Siento los rayos de sol sobre mi cara, siento debajo de mí la hierba mojada, siento el viento enredando mi pelo, siento como la tranquilidad me rodea, siento que no estoy sola.
- Siempre pensé que eras una persona que nunca dejaba de luchar – escucho que me dice una voz que reconocería en cualquier parte y al abrir los ojos, lo veo.
- ¿Graham? – pregunto casi en estado de shock, incorporándome para sentarme sobre la hierba - ¿estoy muerta?
- Digamos que te estás dando por vencida – me sonríe.
- ¿Eres real?
- No Emma – me dice con una sonrisa aún más amplia – no soy real, solo soy un producto de tu, digamos que, entre imaginación y magia.
- ¿Por qué estás aquí?
- Solo estoy aquí para recordarte quien eres.
- ¿Por qué tú?
- Porque fui la primera persona a la que salvaste.
- ¿Cómo pude salvarte si estás muerto?
- Me liberaste.
- ¿Tu también me vas a hacer ver imágenes de mis dos deseos?
- No – me dice y se ríe – creía que eso ya lo tenías solucionado.
- Y creo tenerlo – le digo sincera – pero que lo tenga no significa que lo haga más fácil.
- Por supuesto que no – me mira fijamente – estáis destinadas a hacer cosas increíbles – me dice con tono misterioso – solo si luchas y eliges el camino correcto.
- ¿Quién soy? – le pregunto - ¿no es por eso por lo que estás aquí?
- Te voy a decir quien no eres – me dice mirando al infinito – no eres alguien que prefiera morir a vivir.
- ¿A no?
- Eres una mujer valiente, que lucha por las cosas que cree que son las correctas, sin importar nada más, eres la mujer que sobrevivió a los maltratos, a la calle, a la cárcel, la mujer que dio a su hijo en adopción para que tuviera una mejor vida que ella, la mujer que decidió cambiar para bien, la mujer que lo dejo todo por asegurarse que su hijo estaba bien, la mujer que se enfrentó a la mismísima Regina Mills, la única que creyó en ella cuando nadie más lo hizo, la mujer que se enfrentó a un dragón, a un gigante, a un espectro, la que se enfrentó a sus padres y a un pueblo entero por salvar a Regina, la que rompió una maldición, eres la mujer que nació para ser la Salvadora, eso es lo que eres.

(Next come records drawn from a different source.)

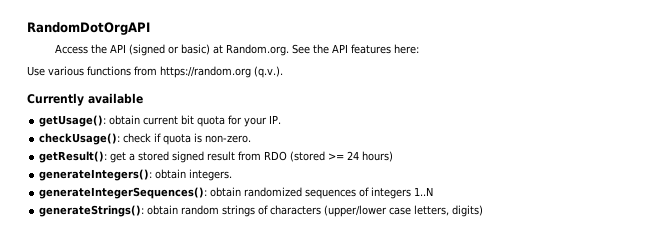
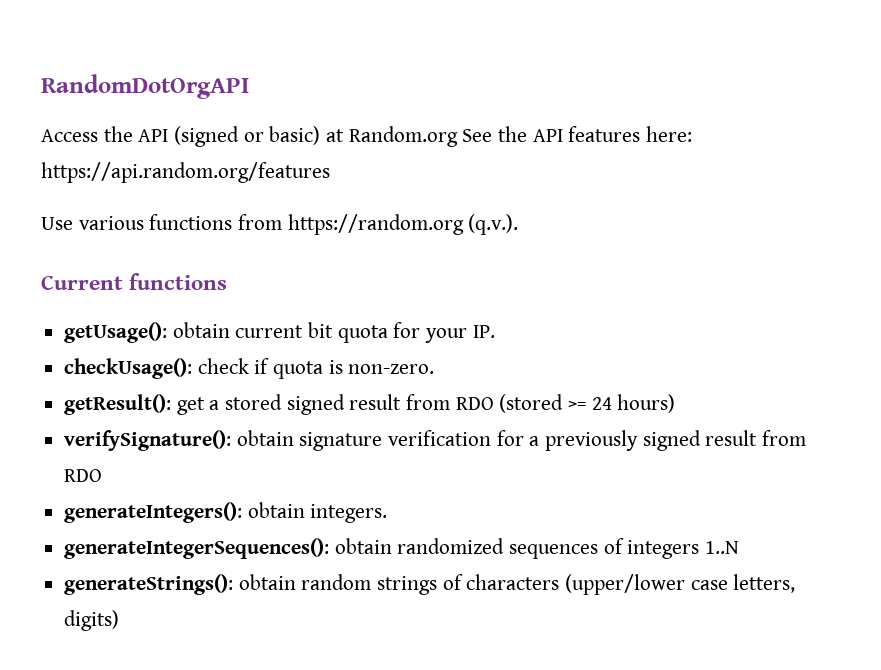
- Access the API (signed or basic) at Random.org. See the API features here:
+ Access the API (signed or basic) at Random.org See the API features here: https://api.random.org/features
- Currently available
+ Current functions
+ verifySignature(): obtain signature verification for a previously signed result from RDO

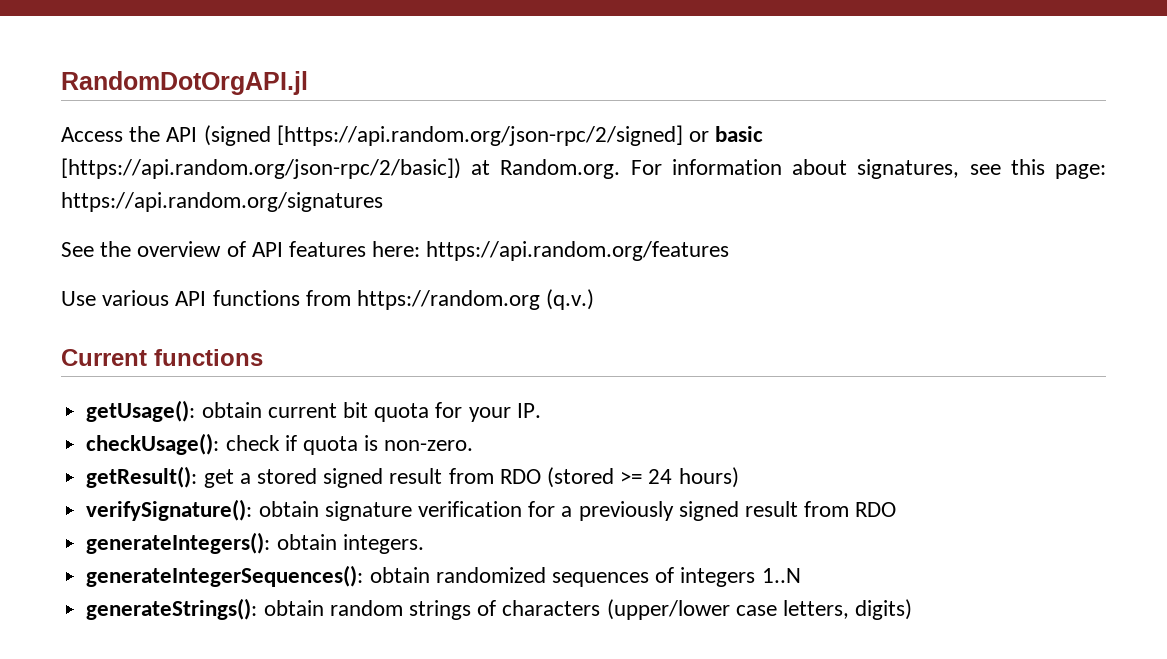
- RandomDotOrgAPI
+ RandomDotOrgAPI.jl
- Access the API (signed or basic) at Random.org See the API features here: https://api.random.org/features
+ Access the API (signed [https://api.random.org/json-rpc/2/signed] or basic [https://api.random.org/json-rpc/2/basic]) at Random.org. For information about signatures, see this page: https://api.random.org/signatures
+ See the overview of API features here: https://api.random.org/features
- Use various functions from https://random.org (q.v.).
+ Use various API functions from https://random.org (q.v.)

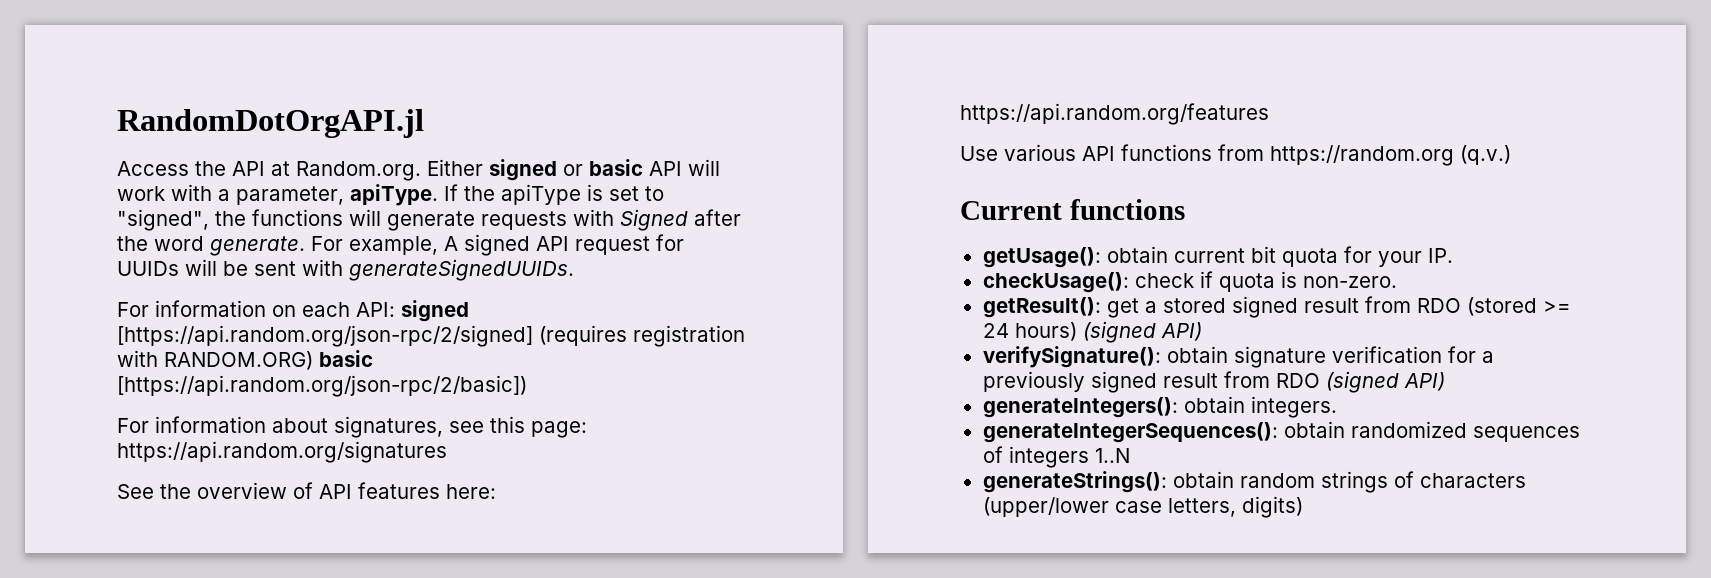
- Access the API (signed [https://api.random.org/json-rpc/2/signed] or basic [https://api.random.org/json-rpc/2/basic]) at Random.org. For information about signatures, see this page: https://api.random.org/signatures
+ Access the API at Random.org. Either signed or basic API will work with a parameter, apiType. If the apiType is set to "signed", the functions will generate requests with Signed after the word generate. For example, A signed API request for UUIDs will be sent with generateSignedUUIDs.
+ For information on each API: signed [https://api.random.org/json-rpc/2/signed] (requires registration with RANDOM.ORG) basic [https://api.random.org/json-rpc/2/basic])
+ For information about signatures, see this page: https://api.random.org/signatures
- getResult(): get a stored signed result from RDO (stored >= 24 hours)
+ getResult(): get a stored signed result from RDO (stored >= 24 hours) (signed API)
- verifySignature(): obtain signature verification for a previously signed result from RDO
+ verifySignature(): obtain signature verification for a previously signed result from RDO (signed API)

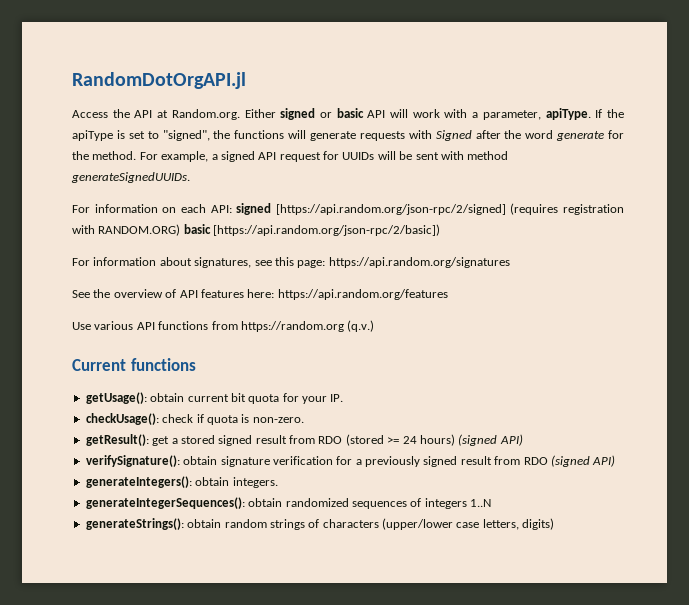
- If the apiType is set to "signed", the functions will generate requests with Signed after the word generate.
+ If the apiType is set to "signed", the functions will generate requests with Signed after the word generate for the method.
- For example, A signed API request for UUIDs will be sent with generateSignedUUIDs.
+ For example, a signed API request for UUIDs will be sent with method generateSignedUUIDs.

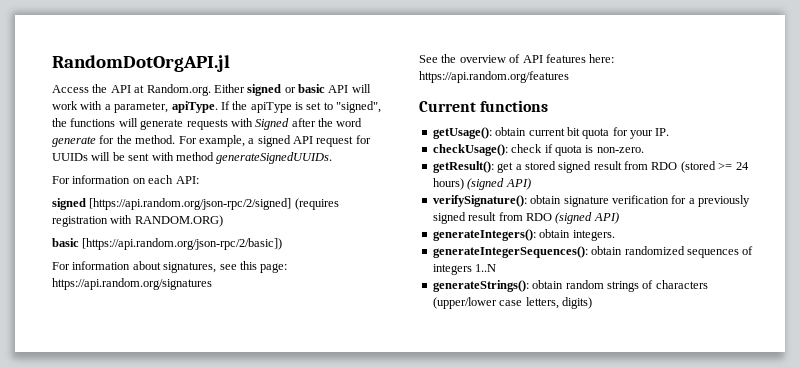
- For information on each API: signed [https://api.random.org/json-rpc/2/signed] (requires registration with RANDOM.ORG) basic [https://api.random.org/json-rpc/2/basic])
+ For information on each API:
+ signed [https://api.random.org/json-rpc/2/signed] (requires registration with RANDOM.ORG)
+ basic [https://api.random.org/json-rpc/2/basic])
- Use various API functions from https://random.org (q.v.)

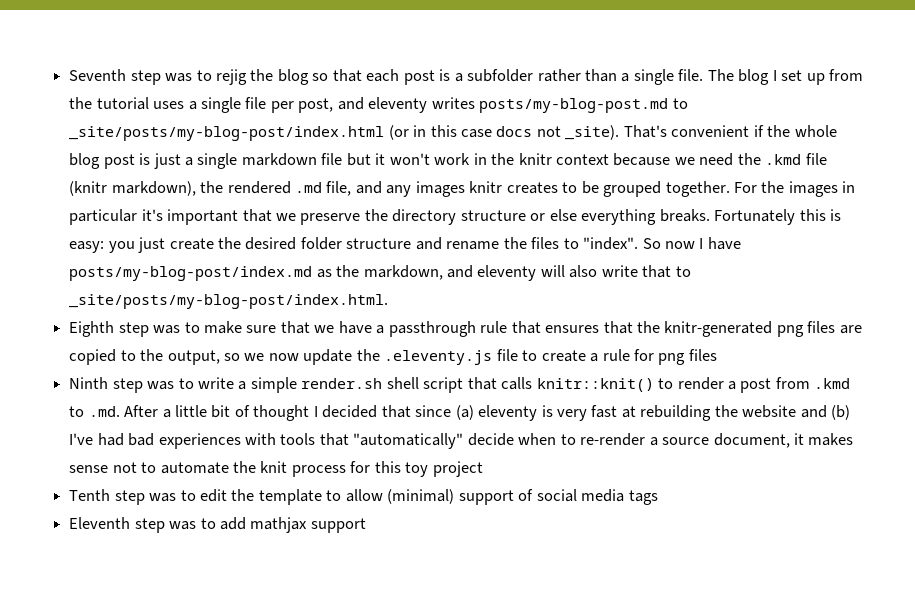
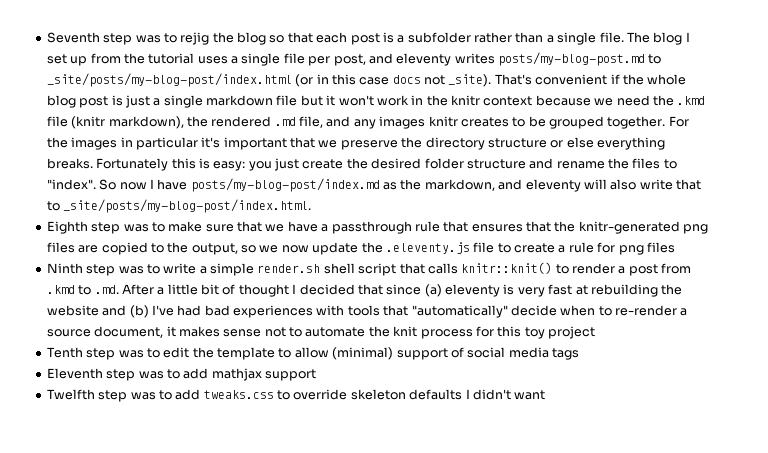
+ Twelfth step was to add tweaks.css to override skeleton defaults I didn't want

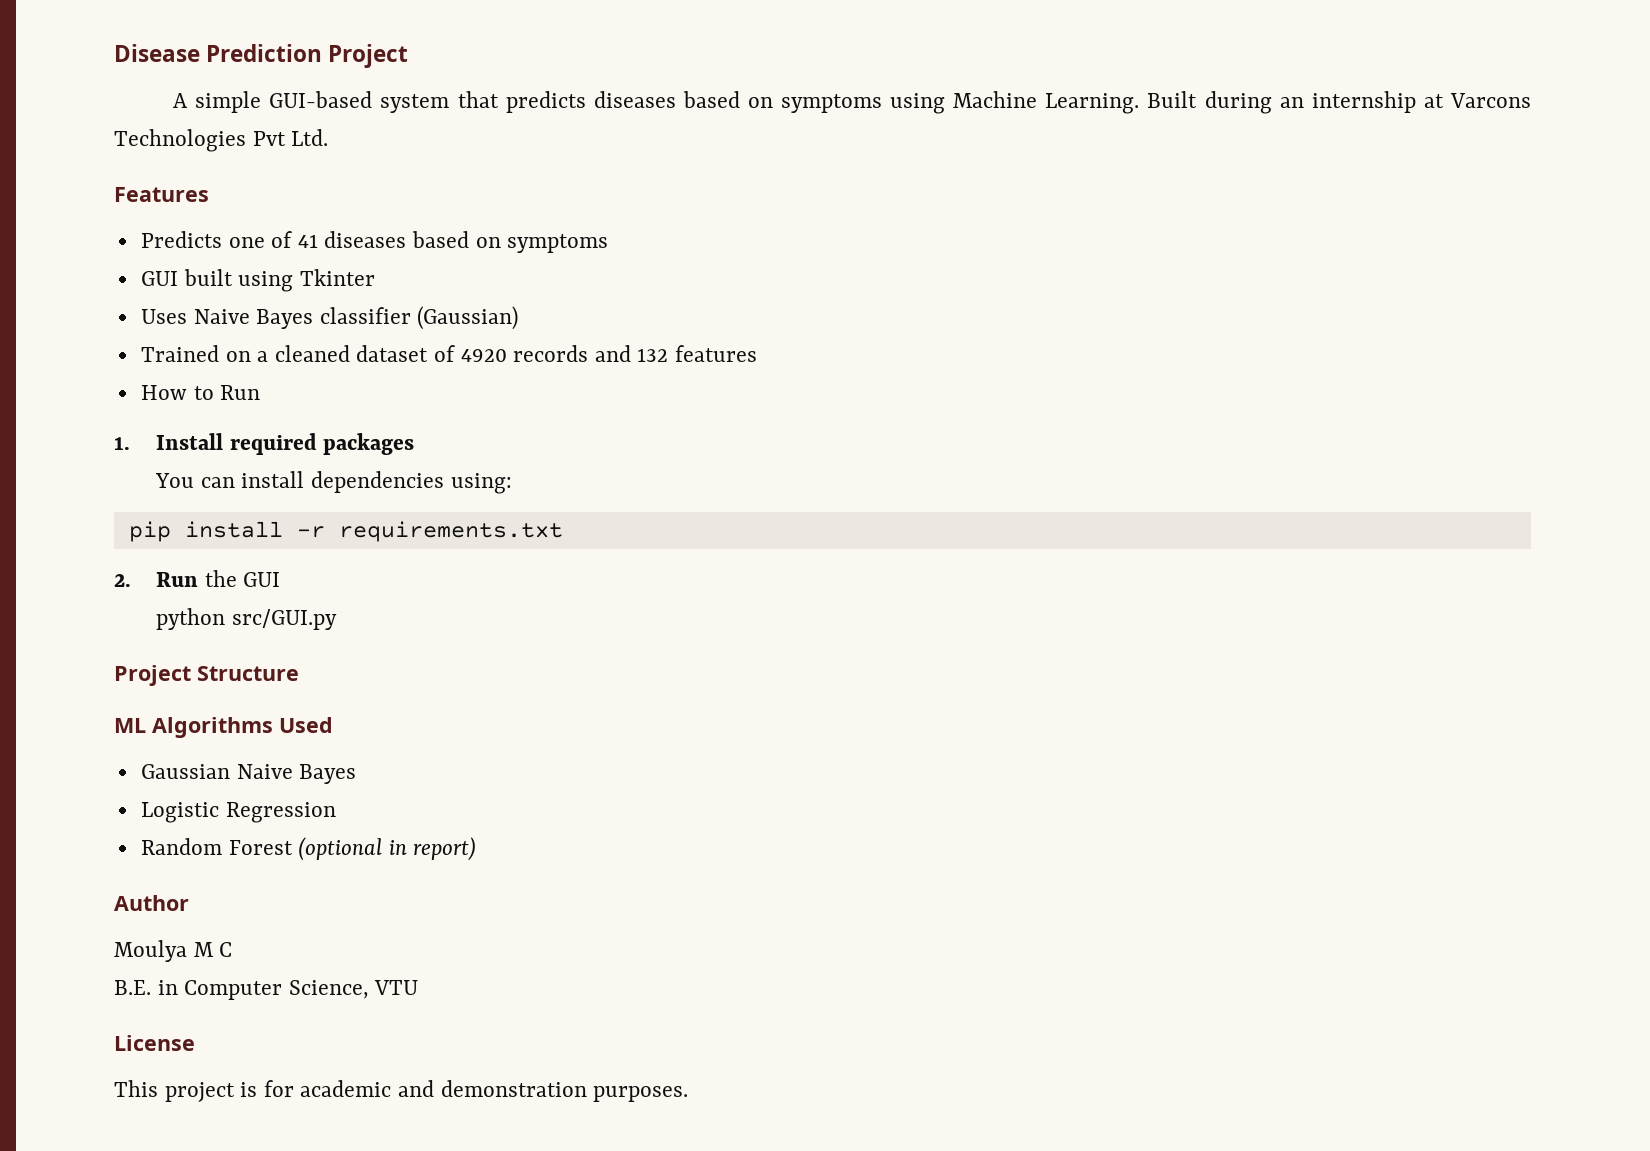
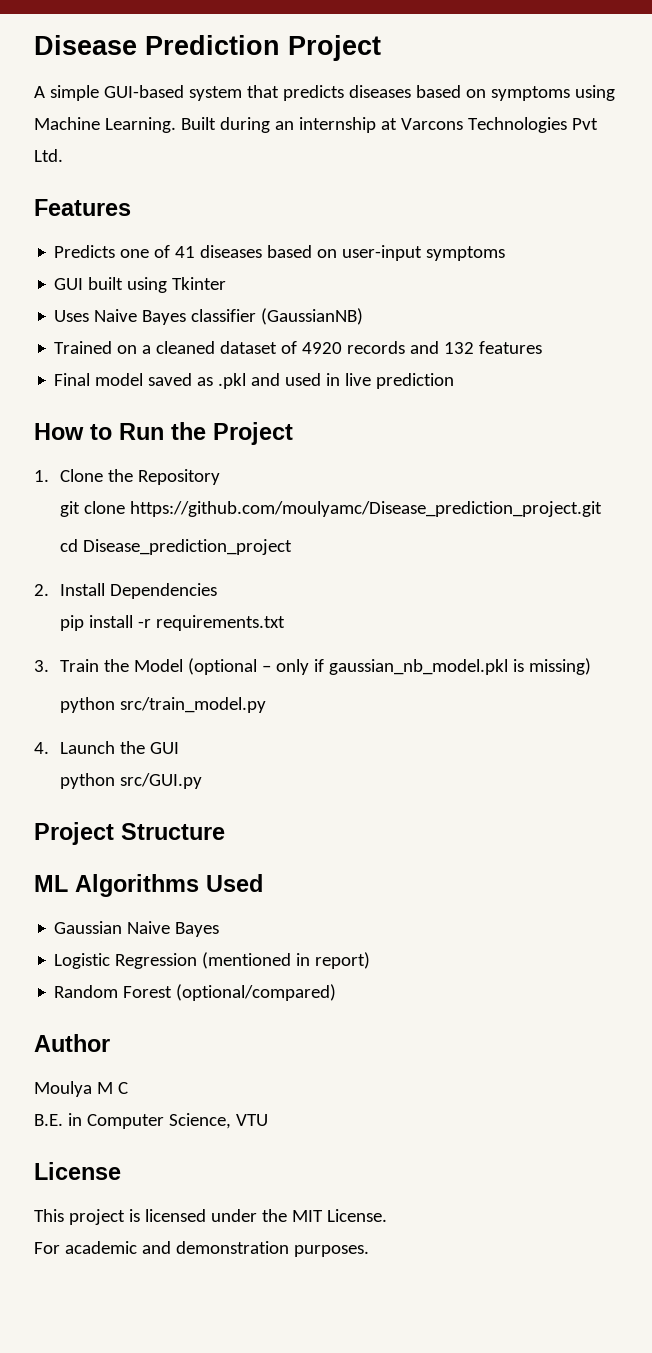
- Predicts one of 41 diseases based on symptoms
+ Predicts one of 41 diseases based on user-input symptoms
- Uses Naive Bayes classifier (Gaussian)
+ Uses Naive Bayes classifier (GaussianNB)
- How to Run
- 1. Install required packages
- You can install dependencies using:
+ Final model saved as .pkl and used in live prediction
+ How to Run the Project
+ 1. Clone the Repository
+ git clone https://github.com/moulyamc/Disease_prediction_project.git
+ cd Disease_prediction_project
+ 2. Install Dependencies
  pip install -r requirements.txt
- 2. Run the GUI
+ 3. Train the Model (optional – only if gaussian_nb_model.pkl is missing)
+ python src/train_model.py
+ 4. Launch the GUI
- Logistic Regression
+ Logistic Regression (mentioned in report)
- Random Forest (optional in report)
+ Random Forest (optional/compared)
- This project is for academic and demonstration purposes.
+ This project is licensed under the MIT License.
+ For academic and demonstration purposes.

- ¿Me estas obligando a luchar?
- No, eso es decisión tuya, pero te recuerdo que justo ahora, tienes todo lo que siempre deseaste, espero de corazón, que sepas tomar la decisión adecuada – y veo como se levanta y comienza a caminar alejándose – buena suerte Emma, tomes la decisión que tomes – y lo veo desaparecer. Decido levantarme yo también, sinceramente, no sé qué tengo que hacer, así que decido caminar, el lugar me es familiar, si no me equivoco es el parque que hay en Storybrooke, mientras ando puedo ver que en los columpios hay dos siluetas sentadas.
- ¡Mama! – veo como la silueta echa a correr hacia mí y puedo ver que es Henry - ¡has tardado mucho!, llevamos un buen rato esperándote – me dice risueño.
- ¿Llevamos?
- Claro – me mira confuso – mama y yo – y entonces miro hacia la otra silueta que esta aun sentada en el columpio – tengo hambre, vamos, me prometisteis que hoy cenaríamos en Granny's – y veo que echa a correr de nuevo hacia los columpios - ¿vienes? – me pregunta y veo como la silueta se levanta.
- ¿Regina? – y antes de identificar completamente la silueta, la siento, siento que es ella, entonces camino en su dirección y por fin puedo verla.
- Llegas tarde – me dice seria – como siempre – y tras decir eso me sonríe - ¿vamos? – me pregunta y veo como extiende su brazo hacia mí, ofreciéndome su mano – como sigas ahí parada, tu hijo se va a pedir todo lo que la abuelita tenga en el menú – me dice con una divertida expresión en la cara - ¿estás bien? – me pregunta, ya que yo no reacciono - ¿Emma? – me mira confundida y justo cuando veo que empieza a bajar el brazo, yo doy un paso hacia ella y entrelazo mis dedos con los suyos, uniendo así nuestras manos.
- Ahora si – le contesto a su pregunta, poniéndome justo a su lado.
- Hola – me dice con una sonrisa y me da un beso en los labios.
- Hola – le devuelvo el saludo y cuando comenzamos a andar, viendo por delante de nosotras correr a Henry, una luz cegadora se apodera de todo el lugar.